_WORK ORDER_: The required output is the lines below from the line containing "- Муҳтарам Ашурбой" to the line containing "- Ҷаноби Олег", inclusive, retyped exactly. No other lines belong in it.

_RECORDS SHOWN_:
+ + + +
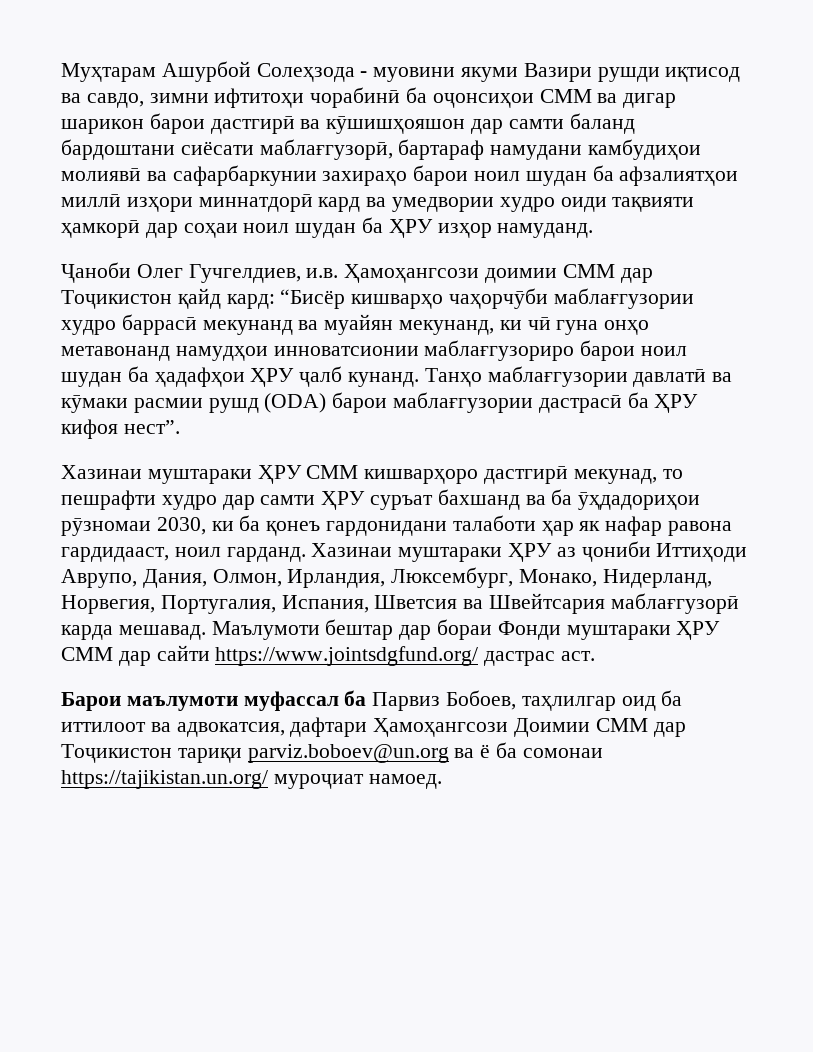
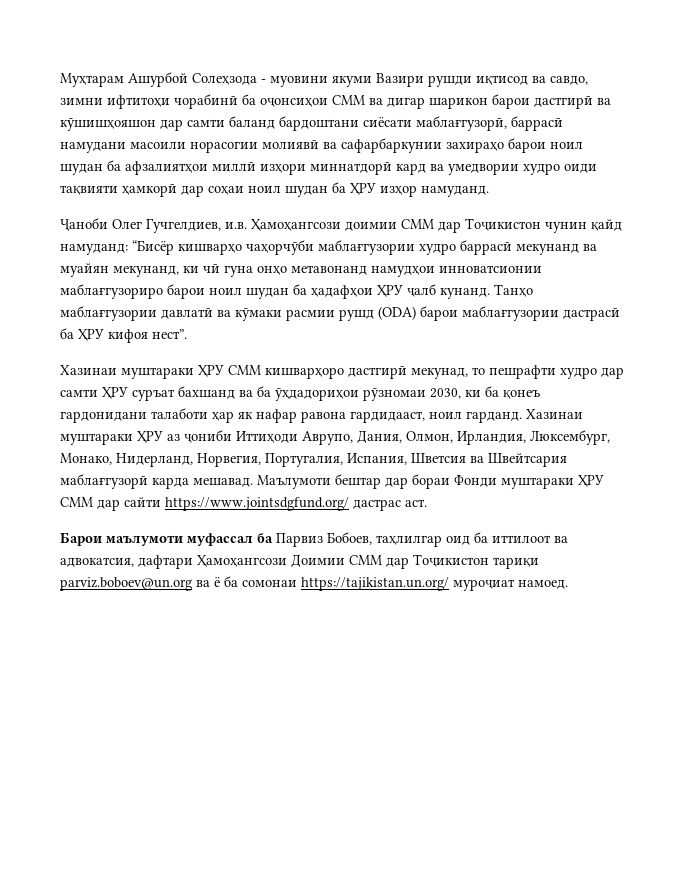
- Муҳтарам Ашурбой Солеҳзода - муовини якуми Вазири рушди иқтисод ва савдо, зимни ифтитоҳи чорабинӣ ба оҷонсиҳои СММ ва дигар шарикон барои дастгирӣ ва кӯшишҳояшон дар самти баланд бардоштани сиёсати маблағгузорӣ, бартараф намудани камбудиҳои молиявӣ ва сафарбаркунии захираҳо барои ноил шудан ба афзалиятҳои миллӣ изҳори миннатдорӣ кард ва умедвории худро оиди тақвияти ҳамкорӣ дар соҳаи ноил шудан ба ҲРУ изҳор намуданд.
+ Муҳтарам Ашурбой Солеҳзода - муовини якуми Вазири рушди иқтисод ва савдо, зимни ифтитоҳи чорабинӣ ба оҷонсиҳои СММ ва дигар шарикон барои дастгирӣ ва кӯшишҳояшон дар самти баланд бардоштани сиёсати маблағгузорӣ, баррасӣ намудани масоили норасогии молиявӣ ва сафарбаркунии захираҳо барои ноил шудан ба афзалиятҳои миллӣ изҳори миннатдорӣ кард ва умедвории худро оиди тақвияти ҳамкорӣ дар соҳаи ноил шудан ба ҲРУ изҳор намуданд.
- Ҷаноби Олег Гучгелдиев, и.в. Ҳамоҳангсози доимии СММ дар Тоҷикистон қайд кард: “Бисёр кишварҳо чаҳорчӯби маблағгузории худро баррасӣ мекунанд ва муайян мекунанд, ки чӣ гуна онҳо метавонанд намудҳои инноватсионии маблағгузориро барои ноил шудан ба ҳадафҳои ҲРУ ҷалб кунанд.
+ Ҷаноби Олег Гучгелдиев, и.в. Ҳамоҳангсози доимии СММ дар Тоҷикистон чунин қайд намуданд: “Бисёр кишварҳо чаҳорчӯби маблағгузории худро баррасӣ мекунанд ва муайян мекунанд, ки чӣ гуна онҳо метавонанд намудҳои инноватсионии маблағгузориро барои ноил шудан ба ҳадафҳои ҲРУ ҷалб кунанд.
+ + + +
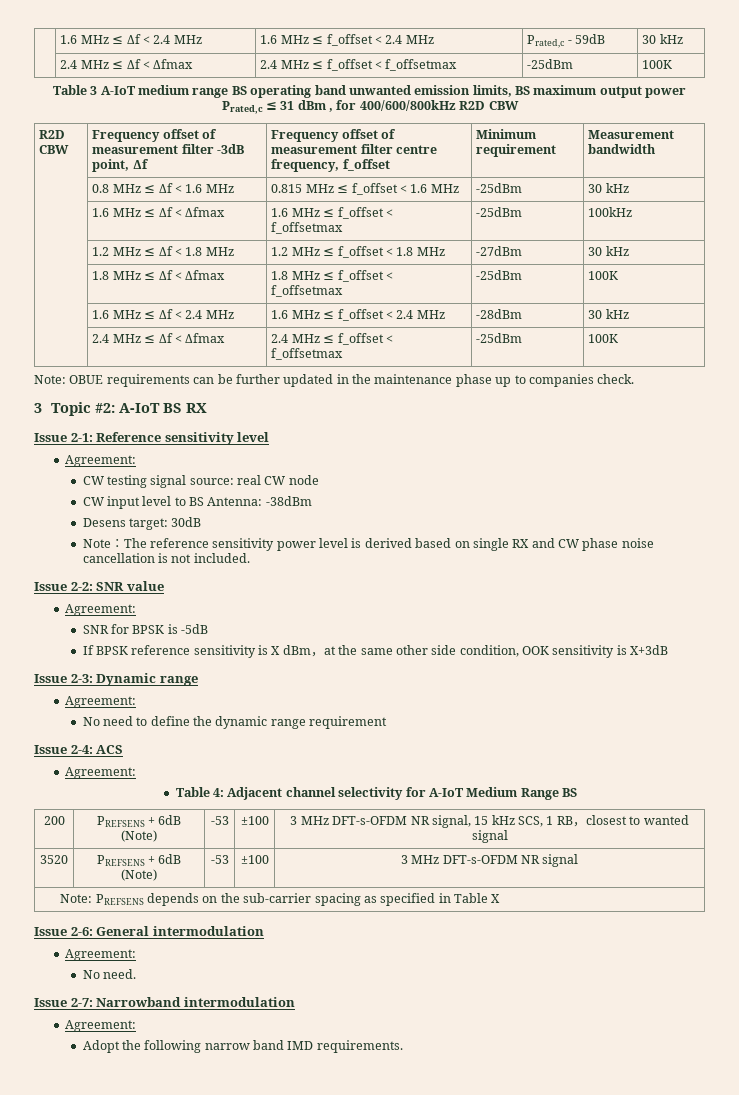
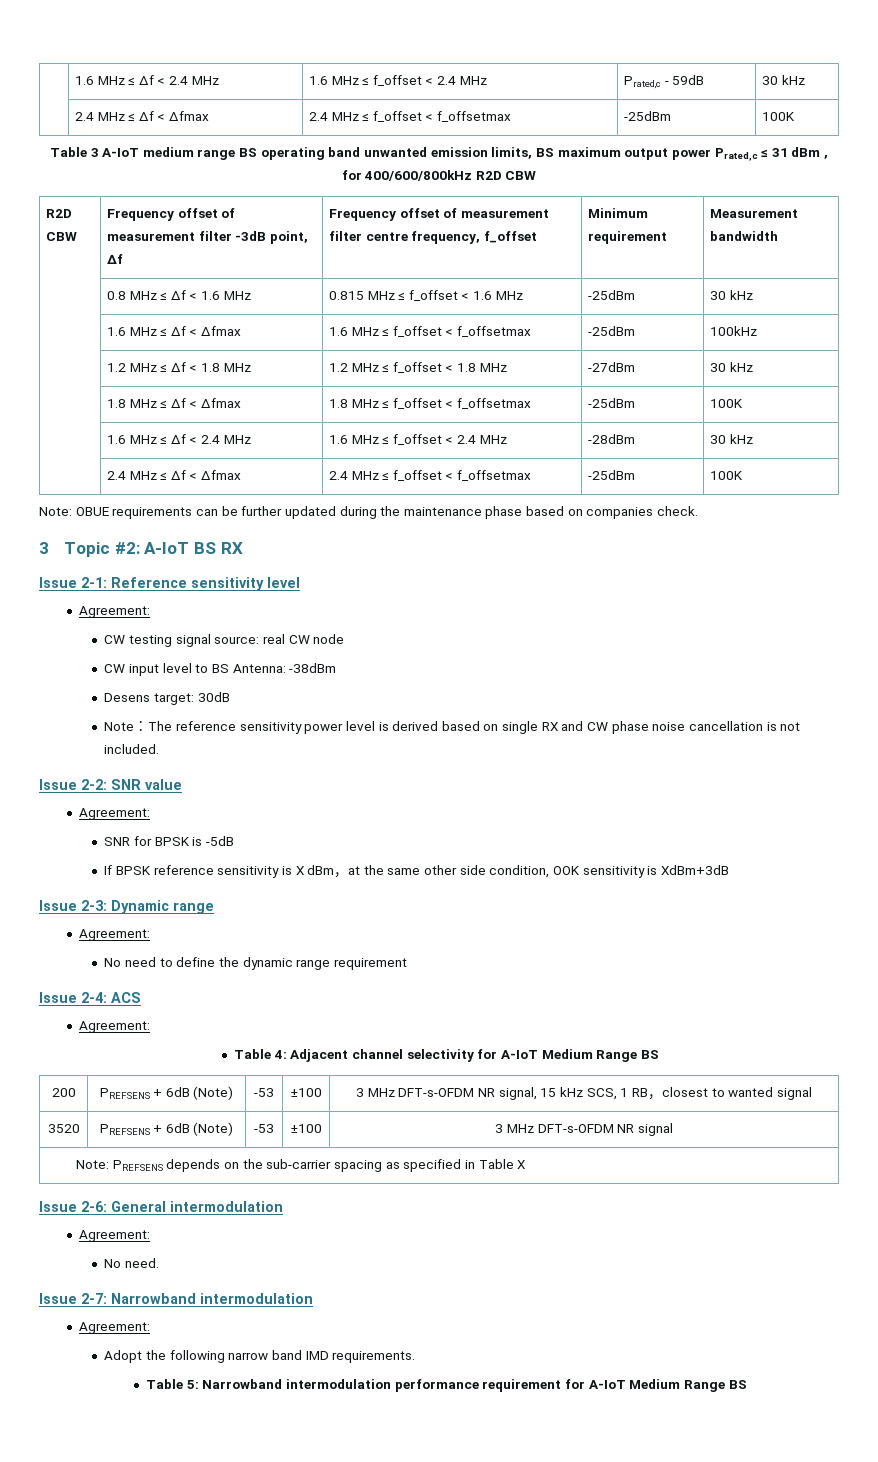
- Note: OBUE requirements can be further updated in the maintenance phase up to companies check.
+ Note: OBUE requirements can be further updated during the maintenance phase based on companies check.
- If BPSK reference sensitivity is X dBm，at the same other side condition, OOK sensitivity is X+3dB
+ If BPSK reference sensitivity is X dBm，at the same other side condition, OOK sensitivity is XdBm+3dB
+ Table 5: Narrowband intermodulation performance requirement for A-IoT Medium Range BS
+ + + +
_WRITTEN ANSWER_:
- Муҳтарам Ашурбой Солеҳзода - муовини якуми Вазири рушди иқтисод ва савдо, зимни ифтитоҳи чорабинӣ ба оҷонсиҳои СММ ва дигар шарикон барои дастгирӣ ва кӯшишҳояшон дар самти баланд бардоштани сиёсати маблағгузорӣ, бартараф намудани камбудиҳои молиявӣ ва сафарбаркунии захираҳо барои ноил шудан ба афзалиятҳои миллӣ изҳори миннатдорӣ кард ва умедвории худро оиди тақвияти ҳамкорӣ дар соҳаи ноил шудан ба ҲРУ изҳор намуданд.
+ Муҳтарам Ашурбой Солеҳзода - муовини якуми Вазири рушди иқтисод ва савдо, зимни ифтитоҳи чорабинӣ ба оҷонсиҳои СММ ва дигар шарикон барои дастгирӣ ва кӯшишҳояшон дар самти баланд бардоштани сиёсати маблағгузорӣ, баррасӣ намудани масоили норасогии молиявӣ ва сафарбаркунии захираҳо барои ноил шудан ба афзалиятҳои миллӣ изҳори миннатдорӣ кард ва умедвории худро оиди тақвияти ҳамкорӣ дар соҳаи ноил шудан ба ҲРУ изҳор намуданд.
- Ҷаноби Олег Гучгелдиев, и.в. Ҳамоҳангсози доимии СММ дар Тоҷикистон қайд кард: “Бисёр кишварҳо чаҳорчӯби маблағгузории худро баррасӣ мекунанд ва муайян мекунанд, ки чӣ гуна онҳо метавонанд намудҳои инноватсионии маблағгузориро барои ноил шудан ба ҳадафҳои ҲРУ ҷалб кунанд.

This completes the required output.